--- DIRECTIONS FOR THIS TASK ---
Whenever a line of the records below contains the word "folder", copy that line.

--- TASK DATA ---

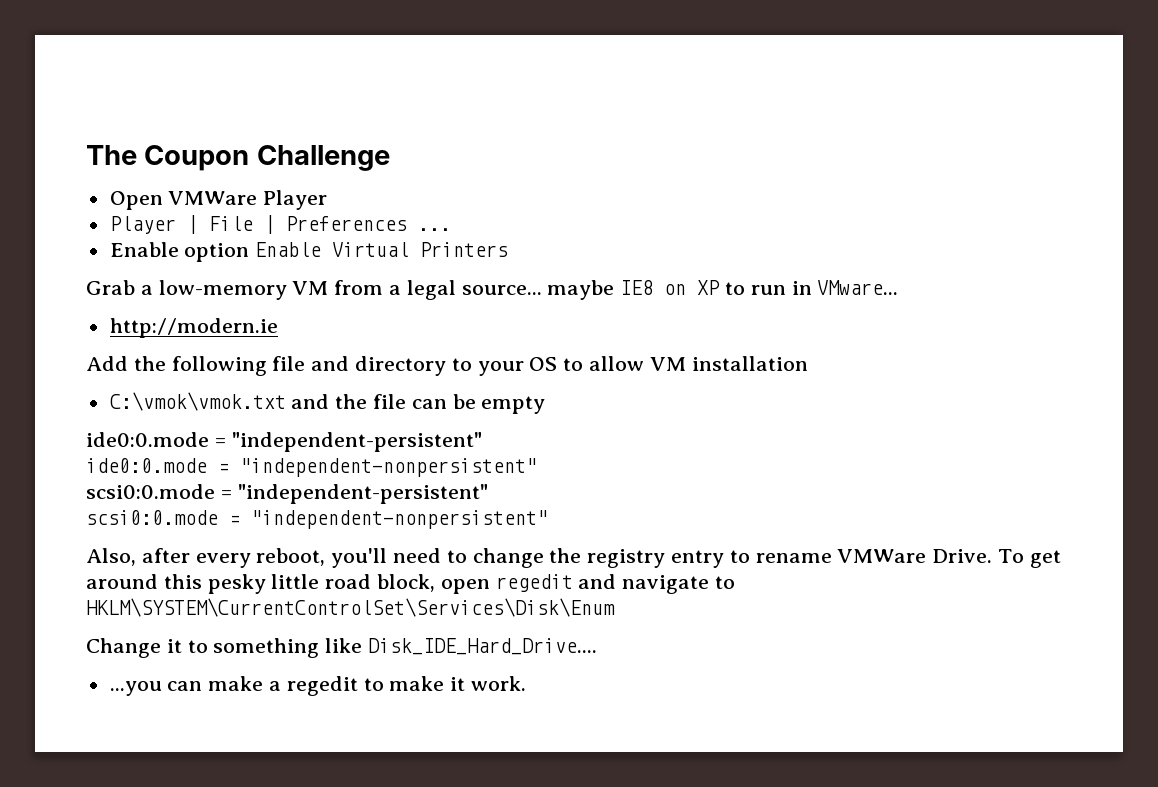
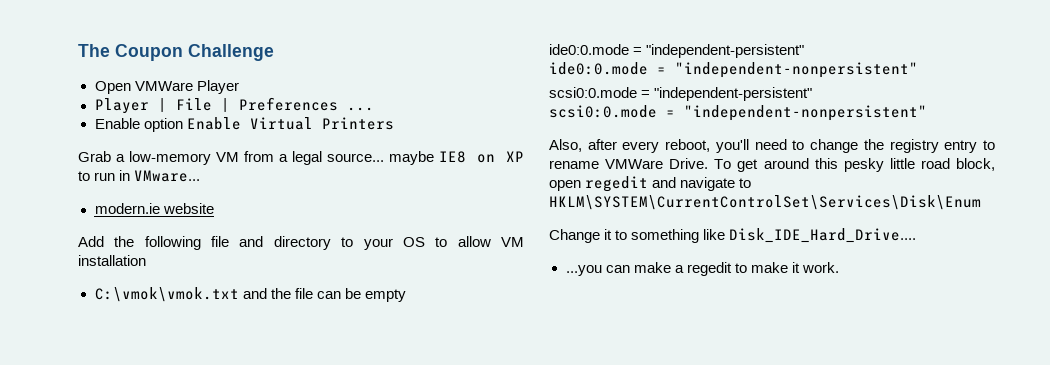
- http://modern.ie
+ modern.ie website

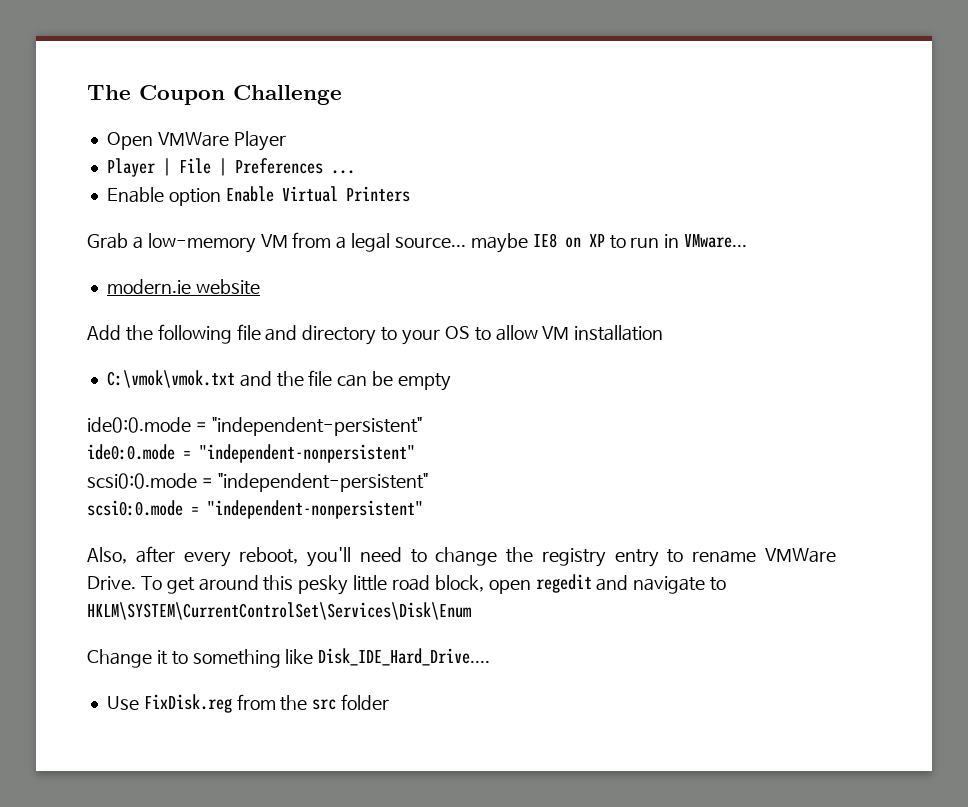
- ...you can make a regedit to make it work.
+ Use FixDisk.reg from the src folder

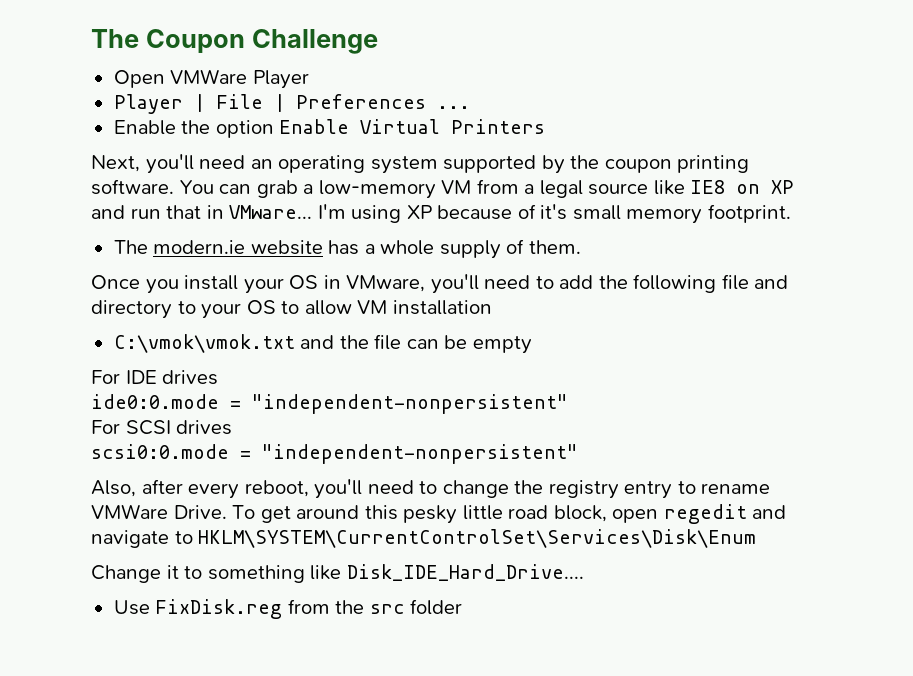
- Enable option Enable Virtual Printers
+ Enable the option Enable Virtual Printers
- Grab a low-memory VM from a legal source... maybe IE8 on XP to run in VMware...
- modern.ie website
- Add the following file and directory to your OS to allow VM installation
+ Next, you'll need an operating system supported by the coupon printing software. You can grab a low-memory VM from a legal source like IE8 on XP and run that in VMware... I'm using XP because of it's small memory footprint.
+ The modern.ie website has a whole supply of them.
+ Once you install your OS in VMware, you'll need to add the following file and directory to your OS to allow VM installation
- ide0:0.mode = "independent-persistent"
+ For IDE drives
- scsi0:0.mode = "independent-persistent"
+ For SCSI drives

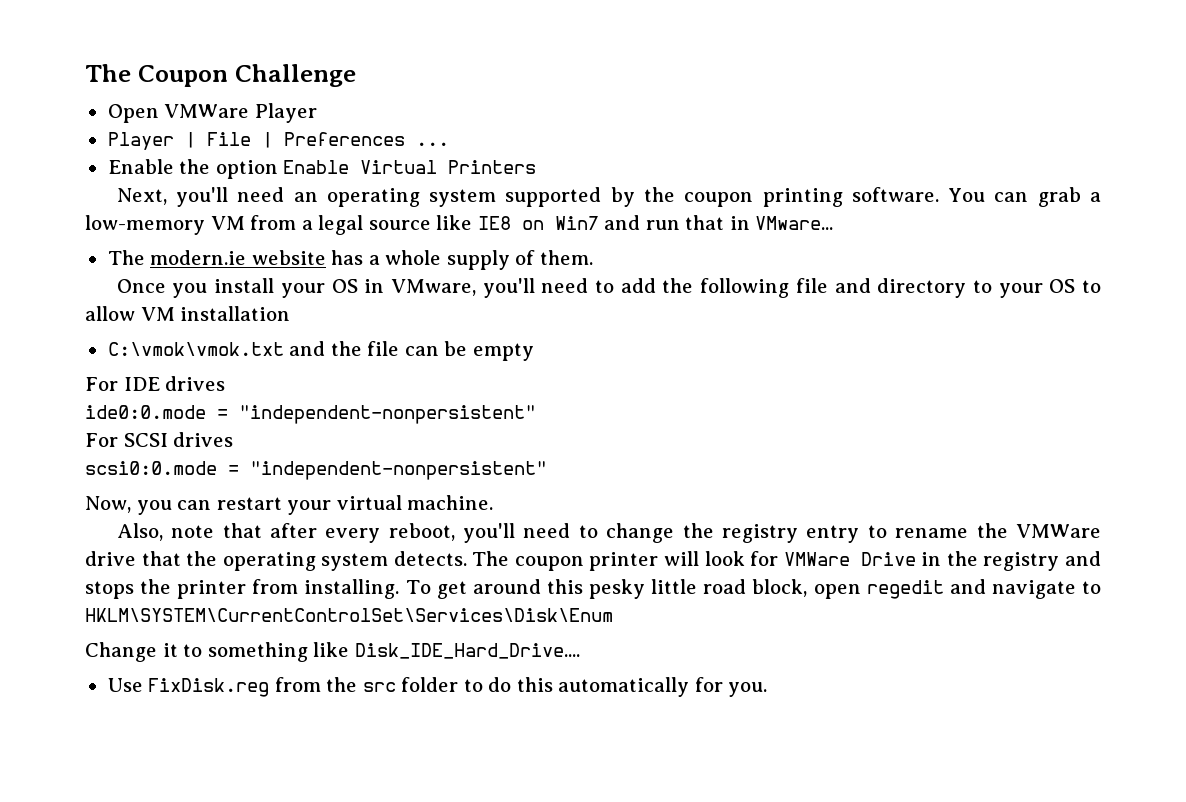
- You can grab a low-memory VM from a legal source like IE8 on XP and run that in VMware... I'm using XP because of it's small memory footprint.
+ You can grab a low-memory VM from a legal source like IE8 on Win7 and run that in VMware...
+ Now, you can restart your virtual machine.
- Also, after every reboot, you'll need to change the registry entry to rename VMWare Drive.
+ Also, note that after every reboot, you'll need to change the registry entry to rename the VMWare drive that the operating system detects. The coupon printer will look for VMWare Drive in the registry and stops the printer from installing.
- Use FixDisk.reg from the src folder
+ Use FixDisk.reg from the src folder to do this automatically for you.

--- FINAL ANSWER ---
+ Use FixDisk.reg from the src folder
- Use FixDisk.reg from the src folder
+ Use FixDisk.reg from the src folder to do this automatically for you.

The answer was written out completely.